Ego, one-upmanship, and turf paranoia can interfere in the relationship between the leader and the Millennial superstar, turning a potentially productive alliance into a drawn-out feud that saps momentum from the team, department, or the larger business.
To avoid conflict spirals and ensure a collaborative, fruitful relationship with your Millennial superstar, consider the following:
1. Admit your limitations and avoid the ego game
As an accomplished leader, you have to know your limitations. Don't let your limitations scare you. Never let the realization of what you can and cannot do result in an ego game between you and the Millennial superstar.
Leaders fall into the ego trap when their confidence tips into arrogance. When dealing with superstars, leaders must come to terms with gaps in their knowledge and ensure that their ego does not become enmeshed in the tactics and goals of the business at hand.
When the leader's ego takes up too much space, objectivity is killed and the issues become muddled. Your priority is to work to build relationships by engaging in authentic dialogue with your Millennial superstars.
2. Be open to learning
They may be younger than you, brighter than you, and even faster than you. But you've got more experience. Be secure in yourself and listen.
It is the leader's job to listen, reflect, and, above all, learn from the experiences and opinions of the organization's superstars. Working side-by-side with a Millennial superstar with a great deal of education, creativity, or energy is an opportunity. If you make the effort to learn from your Millennial superstar, you are engaging in a very important part of the collaborative process.
3. Embrace new ideas
Millennial superstars will toss out new ideas at a frenetic pace. They will want to throw it on the wall before it's half-baked. That is their way of being creative. To sustain that creativity you must guard against the reflexive, immediate negative reaction.
"No" is a common refrain for leaders who are worried about turf. New ideas, agendas, and initiatives threaten to push them into new territory where they may feel stranded and vulnerable.
Before resorting to the quick, negative knee-jerk reaction to new ideas, think about what could right with the idea, instead of focusing on what could go wrong.
4. Show them appreciation
The Millennial superstar has a lot of bravado and panache. Beneath it, like all of us, they crave gentle appreciation.
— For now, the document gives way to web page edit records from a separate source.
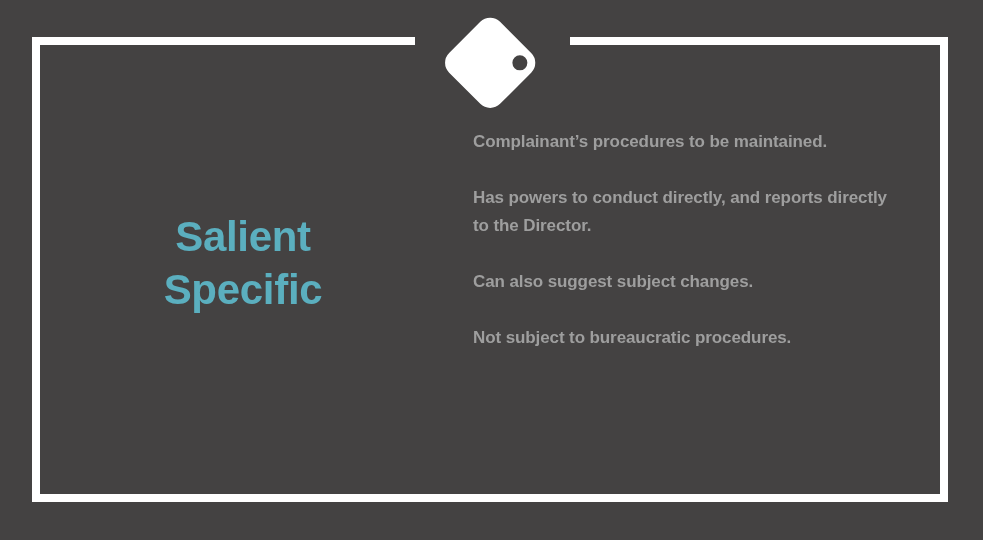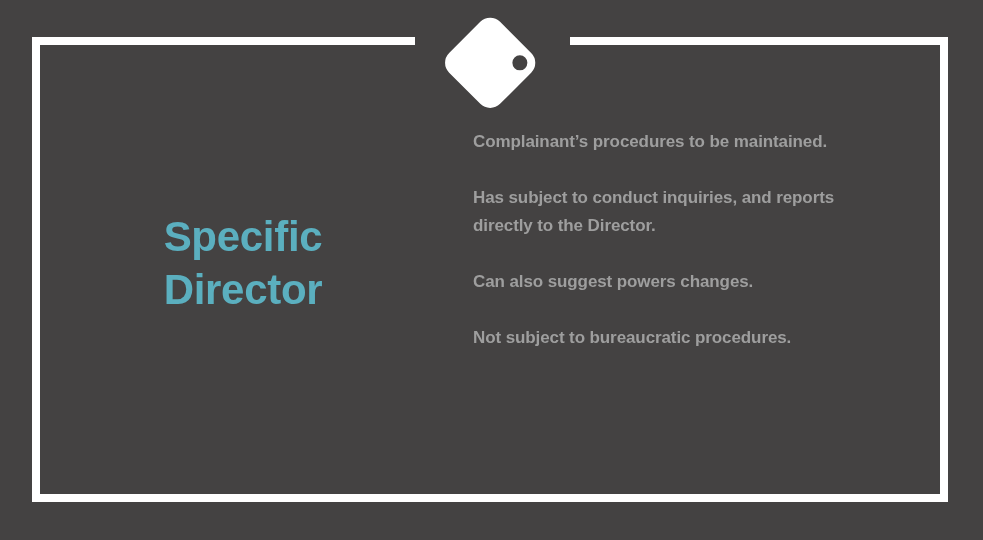--- a/index.html
+++ b/index.html
@@ -121,7 +121,7 @@
 
     <div id="bullets-col">
       <p class="bullet-item">Complainant’s procedures to be maintained.</p>
-      <p class="bullet-item">Has subject to conduct inquiries, and reports directly to the Director.</p>
+      <p class="bullet-item">Has powers to conduct directly, and reports directly to the Director.</p>
       <p class="bullet-item">Can also suggest powers changes.</p>
       <p class="bullet-item">Not subject to bureaucratic procedures.</p>
     </div>

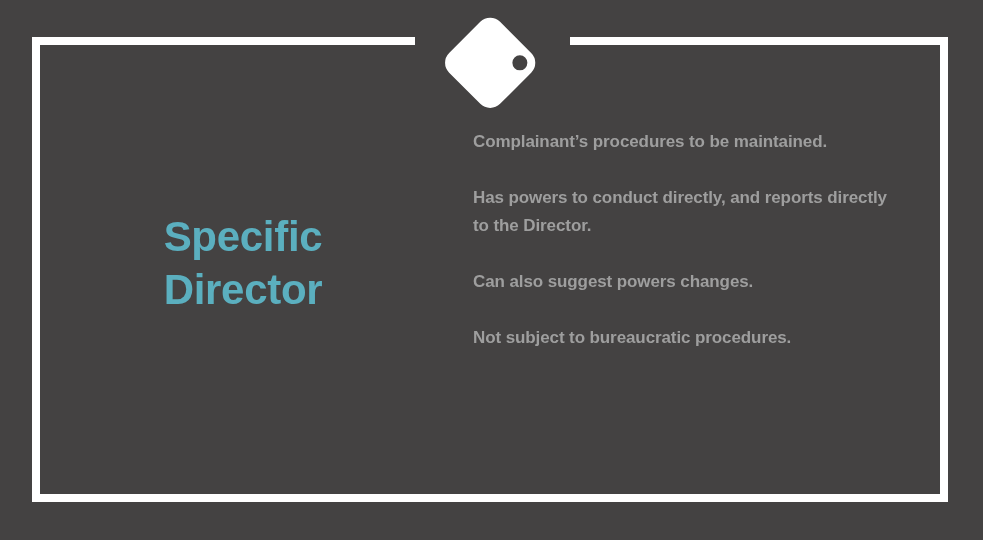--- a/index.html
+++ b/index.html
@@ -114,7 +114,7 @@
 
     <div id="title-col">
       <div id="slide-title">
-        <span class="title-line">Specific</span>
+        <span class="title-line">Salient</span>
         <span class="title-line">Director</span>
       </div>
     </div>

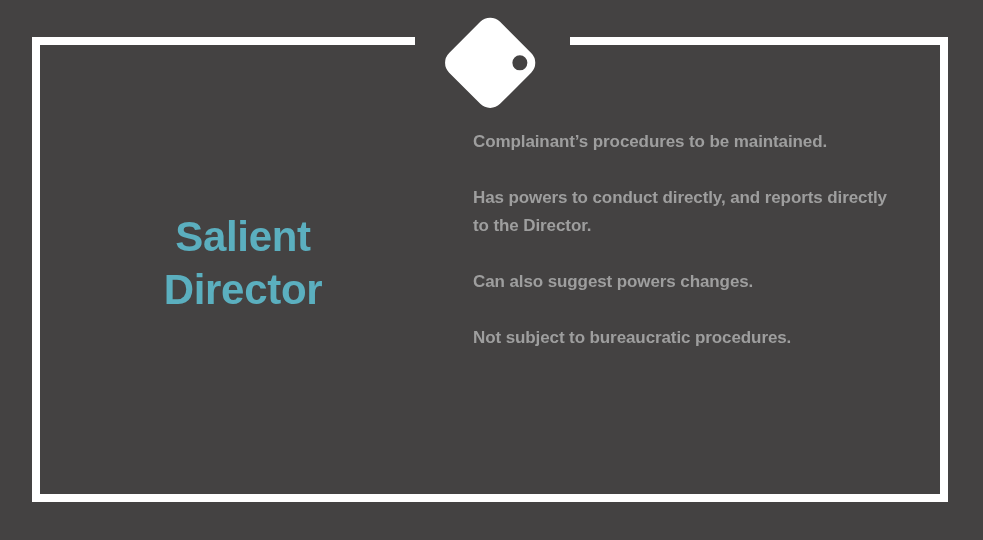--- a/index.html
+++ b/index.html
@@ -115,7 +115,7 @@
     <div id="title-col">
       <div id="slide-title">
         <span class="title-line">Salient</span>
-        <span class="title-line">Director</span>
+        <span class="title-line">Specific</span>
       </div>
     </div>
 

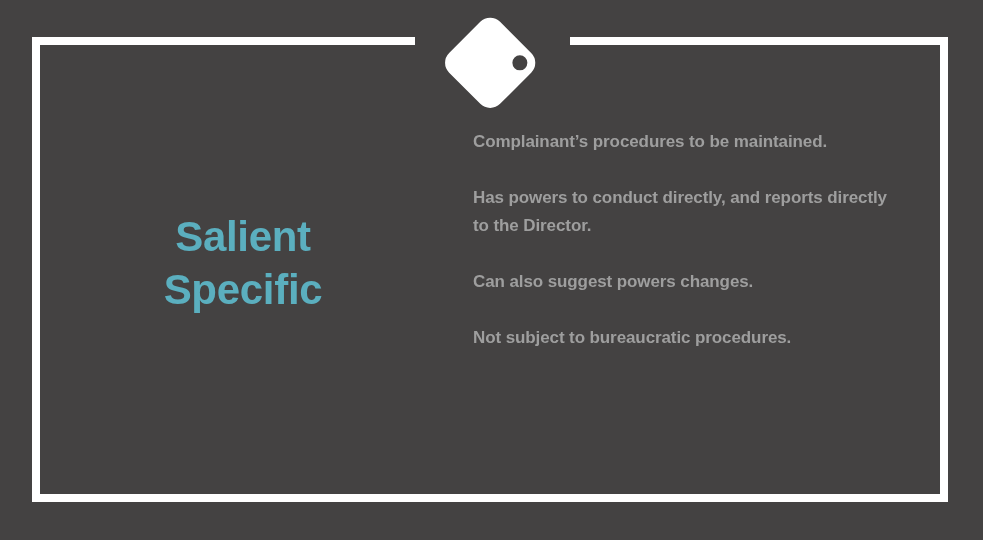--- a/index.html
+++ b/index.html
@@ -122,7 +122,7 @@
     <div id="bullets-col">
       <p class="bullet-item">Complainant’s procedures to be maintained.</p>
       <p class="bullet-item">Has powers to conduct directly, and reports directly to the Director.</p>
-      <p class="bullet-item">Can also suggest powers changes.</p>
+      <p class="bullet-item">Can also suggest subject changes.</p>
       <p class="bullet-item">Not subject to bureaucratic procedures.</p>
     </div>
They may be uncomfortable by it, but they'll be motivated by it. No one wants to feel taken for granted and you can't always assume that your Millennial superstars are consistently well rewarded, recognized, and appreciated.
However, there is a line between celebrating and worshipping. Good leaders know how to balance appreciation so superstars are applauded, but not venerated. Smart leaders ensure ceremonies and celebrations are not empty of meaning, but not overdone so they lose value or importance. You have to find the right balance to sustain energy, engagement, and momentum over the long-term.
5. Give autonomy, but define parameters
Millennial superstars can easily become lone rangers--doing whatever they want, whenever they want. It is your job to define the Millennial superstar's broad objectives and goals while ensuring a degree of freedom.
In trying to sustain momentum, leaders have to keep in mind one of the cardinal rules of keeping people engaged: People want autonomy, but they also need parameters and limits. Managerially competent leaders, who know how to sustain momentum, do both. They know when to routinize through job descriptions and detailed specifications. You need to know when to give your Millennial superstars autonomy and make the job as flexible as possible.
As a deeply grounded member of the baby-boom generation, I've had the opportunity to work with a number of Millennial superstars. My challenge was to prove to them that I knew what I was talking about and that I was more knowledgeable. Then, the learning process began. My challenge was finding a way that I could work with them. What I needed was to find a way of partnering. I learned it was important to give them the space while not undervaluing what I wanted to do or what I thought was important. Leading a Millennial superstar is no different than working with anyone else. It requires thoughtful, mindful behavior that recognizes your strengths and limitations, and the strengths and limitations of your Millennial superstars.